Dynamical Mechanism of Sampling-based Stochastic Inference under Probabilistic Population Codes

TL;DR

This paper investigates how recurrent neural networks perform sampling-based probabilistic inference using dynamical systems, revealing mechanisms that outperform feedforward networks and offer insights into neural information processing.

Contribution

It demonstrates that RNNs utilize dynamical system properties for sampling, providing a novel understanding of neural sampling mechanisms and their advantages over feedforward networks.

Findings

RNNs perform sampling via dynamical systems properties

Sampling in RNNs acts as an inductive bias for better estimation

RNNs outperform FFNNs in probabilistic inference accuracy

Abstract

Animals are known to make efficient probabilistic inferences based on uncertain and noisy information from the outside world. Although it is known that generic neural networks can perform near-optimal point estimation by probabilistic population codes which has been proposed as a neural basis for encoding of probability distribution, the mechanisms of sampling-based inference has not been clarified.
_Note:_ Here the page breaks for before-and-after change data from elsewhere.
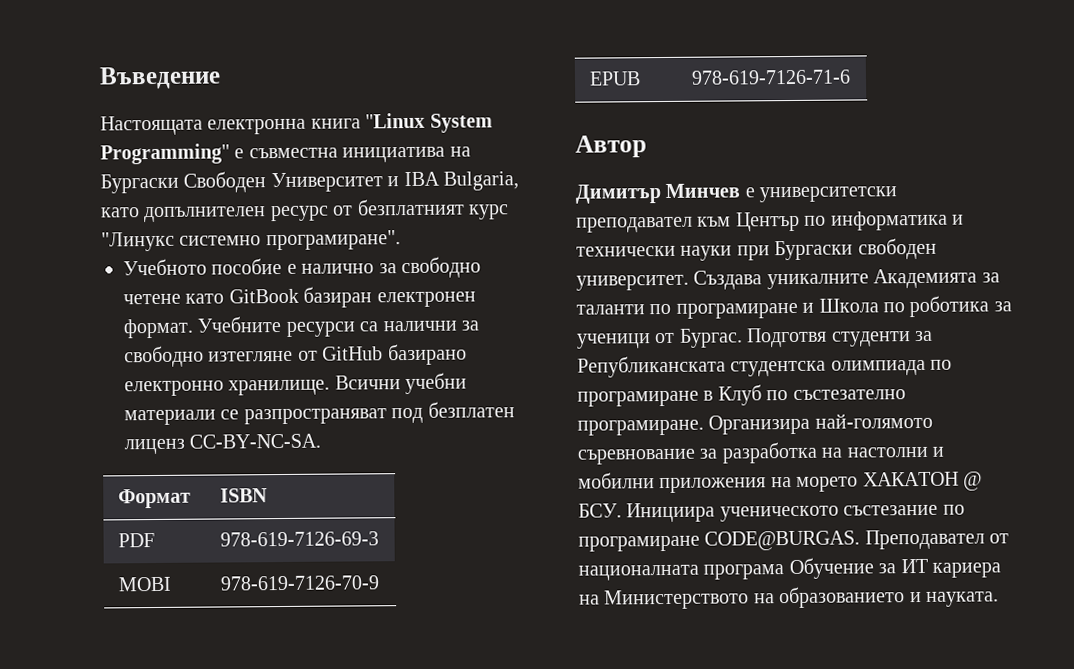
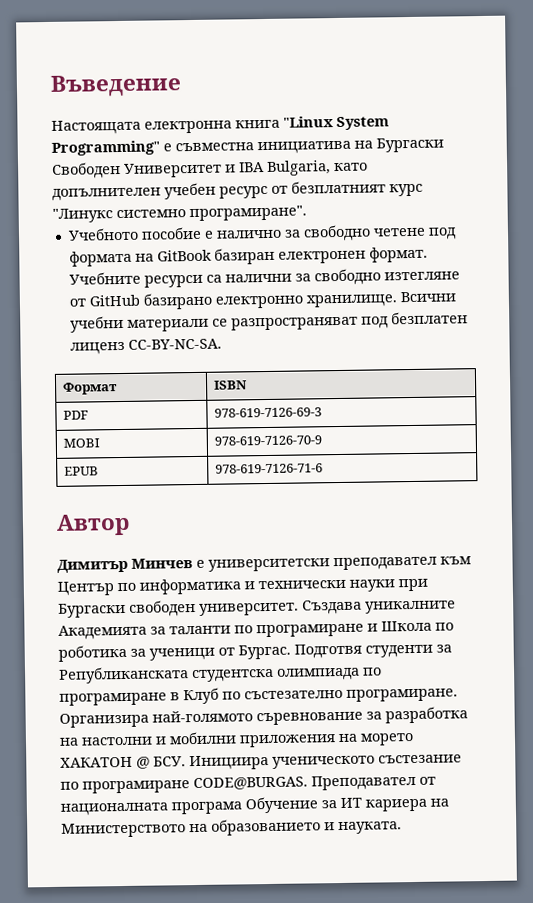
- Настоящата електронна книга "Linux System Programming" е съвместна инициатива на Бургаски Свободен Университет и IBA Bulgaria, като допълнителен ресурс от безплатният курс "Линукс системно програмиране".
+ Настоящата електронна книга "Linux System Programming" е съвместна инициатива на Бургаски Свободен Университет и IBA Bulgaria, като допълнителен учебен ресурс от безплатният курс "Линукс системно програмиране".
- Учебното пособие е налично за свободно четене като GitBook базиран електронен формат.
+ Учебното пособие е налично за свободно четене под формата на GitBook базиран електронен формат.

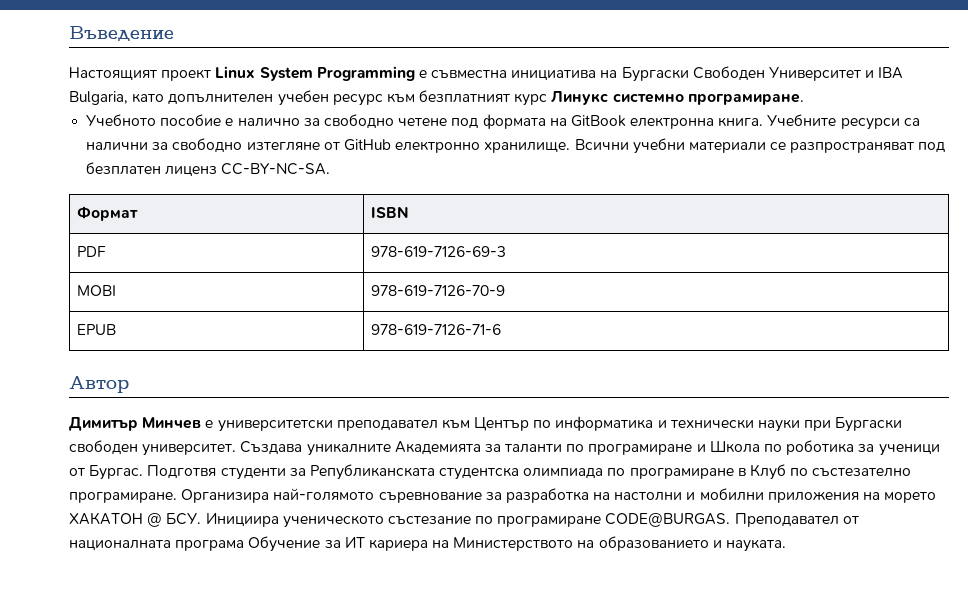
- Настоящата електронна книга "Linux System Programming" е съвместна инициатива на Бургаски Свободен Университет и IBA Bulgaria, като допълнителен учебен ресурс от безплатният курс "Линукс системно програмиране".
+ Настоящият проект Linux System Programming е съвместна инициатива на Бургаски Свободен Университет и IBA Bulgaria, като допълнителен учебен ресурс към безплатният курс Линукс системно програмиране.
- Учебното пособие е налично за свободно четене под формата на GitBook базиран електронен формат.
+ Учебното пособие е налично за свободно четене под формата на GitBook електронна книга.
- Учебните ресурси са налични за свободно изтегляне от GitHub базирано електронно хранилище.
+ Учебните ресурси са налични за свободно изтегляне от GitHub електронно хранилище.

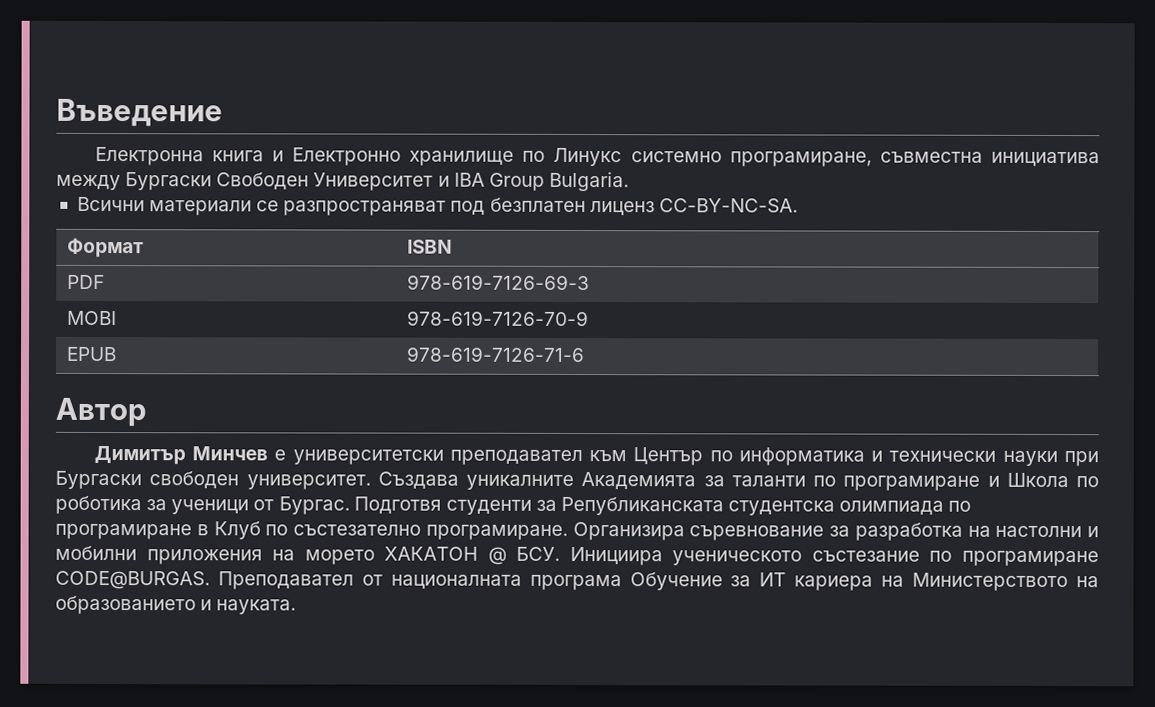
- Настоящият проект Linux System Programming е съвместна инициатива на Бургаски Свободен Университет и IBA Bulgaria, като допълнителен учебен ресурс към безплатният курс Линукс системно програмиране.
- Учебното пособие е налично за свободно четене под формата на GitBook електронна книга. Учебните ресурси са налични за свободно изтегляне от GitHub електронно хранилище. Всични учебни материали се разпространяват под безплатен лиценз CC-BY-NC-SA.
+ Електронна книга и Електронно хранилище по Линукс системно програмиране, съвместна инициатива между Бургаски Свободен Университет и IBA Group Bulgaria.
+ Всични материали се разпространяват под безплатен лиценз CC-BY-NC-SA.
- Организира най-голямото съревнование за разработка на настолни и мобилни приложения на морето ХАКАТОН @ БСУ. Инициира ученическото състезание по програмиране CODE@BURGAS.
+ Организира съревнование за разработка на настолни и мобилни приложения на морето ХАКАТОН @ БСУ. Инициира ученическото състезание по програмиране CODE@BURGAS.

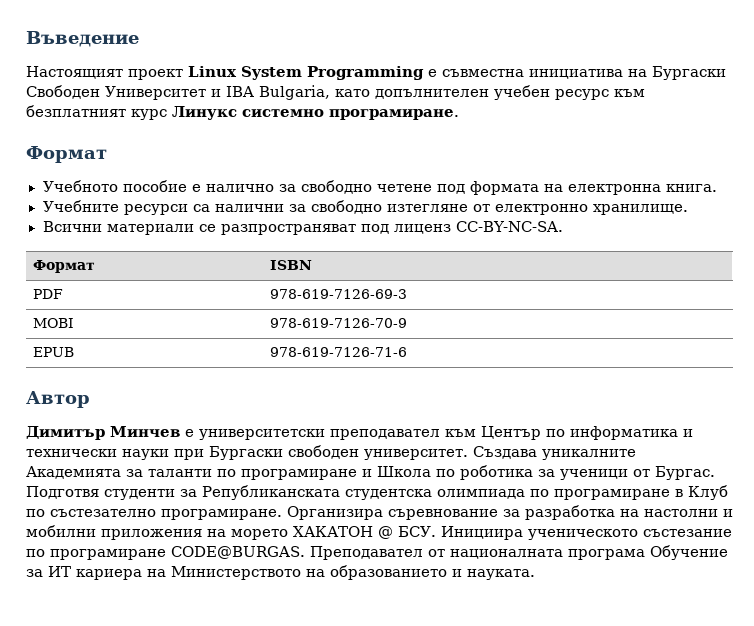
- Електронна книга и Електронно хранилище по Линукс системно програмиране, съвместна инициатива между Бургаски Свободен Университет и IBA Group Bulgaria.
+ Настоящият проект Linux System Programming е съвместна инициатива на Бургаски Свободен Университет и IBA Bulgaria, като допълнителен учебен ресурс към безплатният курс Линукс системно програмиране.
+ Формат
+ Учебното пособие е налично за свободно четене под формата на електронна книга.
+ Учебните ресурси са налични за свободно изтегляне от електронно хранилище.
- Всични материали се разпространяват под безплатен лиценз CC-BY-NC-SA.
+ Всични материали се разпространяват под лиценз CC-BY-NC-SA.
In this study, we trained two types of artificial neural networks: feedforward neural networks (FFNNs) and recurrent neural networks (RNNs) to perform sampling based probabilistic inference. Then, we analyzed and compared the mechanisms of sampling in the RNN with those in the FFNN. As a result, it was found that sampling in RNN is performed by a mechanism that efficiently utilizes the properties of dynamical systems, unlike FFNN. It was also found that sampling in RNNs acts as an inductive bias, enabling more accurate estimation than in MAP estimation. These results will provide important implications for the discussion of the relationship between dynamical systems and information processing in neural networks.